• **INSTRUCTIONS FOR THE TASK**
From the line containing "Tribal Tiger T-Shirt: 3" onward, retype each line of the entries below exactly, last line included.

═══ EXERCISE MATERIALS

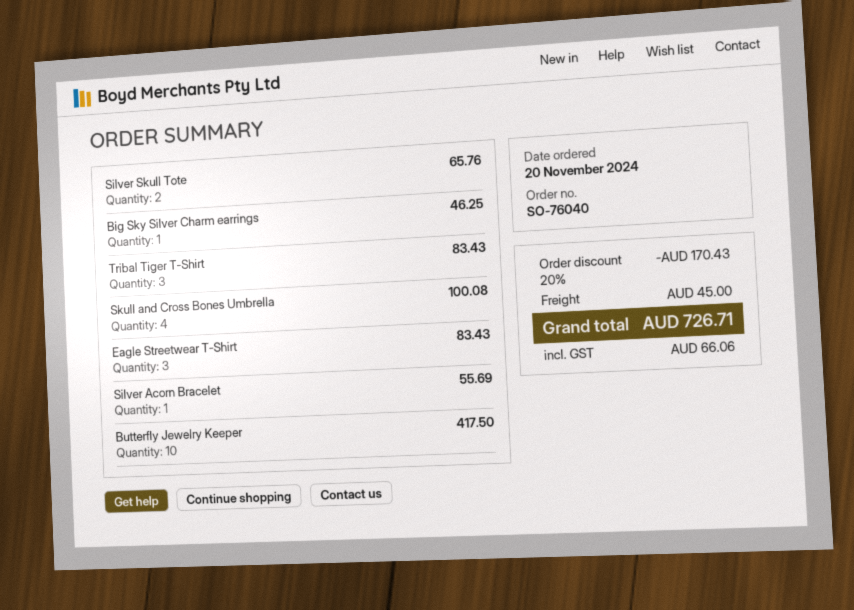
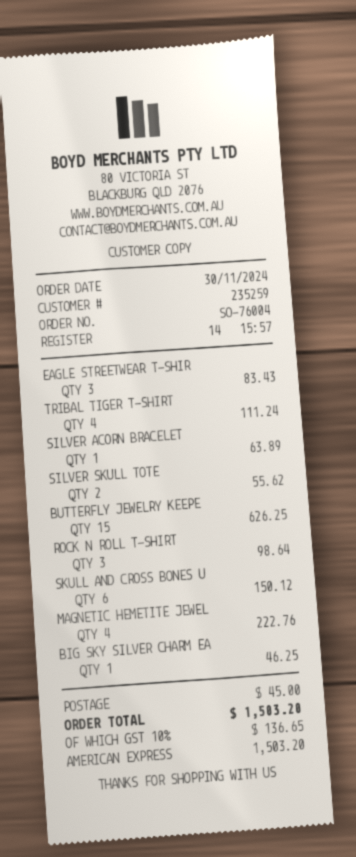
order number: SO-76040 -> SO-76004
order date: 2024-11-20 -> 2024-11-30
Silver Skull Tote: 2 for 65.76 -> 2 for 55.62
Tribal Tiger T-Shirt: 3 for 83.43 -> 4 for 111.24
Skull and Cross Bones Umbrella: 4 for 100.08 -> 6 for 150.12
Silver Acorn Bracelet: 1 for 55.69 -> 1 for 63.89
Butterfly Jewelry Keeper: 10 for 417.50 -> 15 for 626.25
ROCK N ROLL T-SHIRT: none -> 3 for 98.64
MAGNETIC HEMETITE JEWEL: none -> 4 for 222.76
discount: 20% = 170.43 -> none
tax: 66.06 -> 136.65
total: 726.71 -> 1503.20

══════

• **COMPLETED TASK**
Tribal Tiger T-Shirt: 3 for 83.43 -> 4 for 111.24
Skull and Cross Bones Umbrella: 4 for 100.08 -> 6 for 150.12
Silver Acorn Bracelet: 1 for 55.69 -> 1 for 63.89
Butterfly Jewelry Keeper: 10 for 417.50 -> 15 for 626.25
ROCK N ROLL T-SHIRT: none -> 3 for 98.64
MAGNETIC HEMETITE JEWEL: none -> 4 for 222.76
discount: 20% = 170.43 -> none
tax: 66.06 -> 136.65
total: 726.71 -> 1503.20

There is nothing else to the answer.